Este facto viola o direito humanitário internacional e é contrário a uma declaração política da ONU sobre armas explosivas em zonas povoadas.

No entanto, com alvos múltiplos que se movem rapidamente numa paisagem urbana caótica, a força esmagadora para alcançar uma vitória mais rápida tem uma lógica convincente, se bem que perversa: evitar as baixas consideravelmente maiores que ocorrem em guerras prolongadas. Especialmente em conflitos assimétricos, em que milícias como o Estado Islâmico e o Hamas preferem as tácticas de atrito violento prolongado com ainda menos respeito pelas regras da guerra.

Os ataques cirúrgicos dirigidos a alvos militares com a intenção de minimizar os danos colaterais nas zonas circundantes são teoricamente viáveis. Mas os erros acontecem frequentemente, como no caso dos hospitais atingidos no Afeganistão e no Iémen.

A acusação de crimes de guerra é uma raridade

Além disso, quem está a fazer as contas por crimes de guerra? É tão raro que, quando a Grã-Bretanha e a Austrália processam os seus soldados pelos excessos cometidos no Iraque e no Afeganistão, isso faz manchetes. A justiça através do Tribunal Penal Internacional é tão lenta que não faz qualquer diferença prática nas guerras em curso. Assim, a impunidade impera.

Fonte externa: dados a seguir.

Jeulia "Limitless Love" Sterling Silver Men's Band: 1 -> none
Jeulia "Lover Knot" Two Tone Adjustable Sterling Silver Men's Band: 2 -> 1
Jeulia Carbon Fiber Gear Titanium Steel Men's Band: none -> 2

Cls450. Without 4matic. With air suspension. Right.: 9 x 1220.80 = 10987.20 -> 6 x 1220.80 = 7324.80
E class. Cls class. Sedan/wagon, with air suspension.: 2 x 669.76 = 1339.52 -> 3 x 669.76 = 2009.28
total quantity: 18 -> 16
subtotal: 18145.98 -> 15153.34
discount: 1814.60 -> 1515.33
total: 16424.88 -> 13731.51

Entretanto, os humanitários estão cada vez mais no meio do fogo cruzado. Em parte porque a confiança está num nível mais baixo de sempre, com as mesmas nações que financiam a ajuda e que fornecem as armas para ferir. As agências humanitárias debatem-se com a neutralidade e a imparcialidade quando são coagidas por um ou outro lado. A ajuda é frequentemente um instrumento de guerra a ser pilhado ou desviado, como na Etiópia e na Somália.

As agências que se orientam por valores fortes, como o Comité Internacional da Cruz Vermelha e o Programa Alimentar Mundial das Nações Unidas, lutam na Ucrânia, no Sudão e em inúmeros outros locais para equilibrar os princípios com o pragmatismo. Quando se comprometem a aceder a pessoas desesperadamente necessitadas, como na Síria ou na Líbia, as críticas são habituais. O mesmo acontecerá em Gaza se forem permitidas pausas e corredores humanitários.

O dilema no coração da guerra urbana

O que é que os habitantes das cidades podem fazer em circunstâncias tão impossíveis? Fala-se muito de resiliência, mas esta tem limites quando os stocks não resistem a bloqueios cada vez mais longos, como sabem os habitantes de Gaza, e as salas seguras e os bunkers não conseguem resistir a ataques directos, como descobriram os israelitas.

Em 2021, depois de tensões anteriores em torno da mesquita Al-Aqsa em Jerusalém, pelo menos 250 pessoas em Gaza e 13 em Israel morreram em 11 dias de ataques aéreos israelitas contra Gaza. Este número foi rapidamente eclipsado por esta última ronda de bombardeamentos menos contidos. O número final de mortos será muito maior. Na verdade, não há boas maneiras de conduzir guerras urbanas - mas é preferível que sejam curtas. Infelizmente, isso leva a uma guerra de alta intensidade e a grandes baixas

Em Gaza, significa desejar sucesso aos pacificadores externos. E coragem aos habitantes de Gaza para resistirem ao fanático Hamas no meio deles. Tanto a justa causa palestiniana como a legítima segurança de Israel sairão beneficiadas.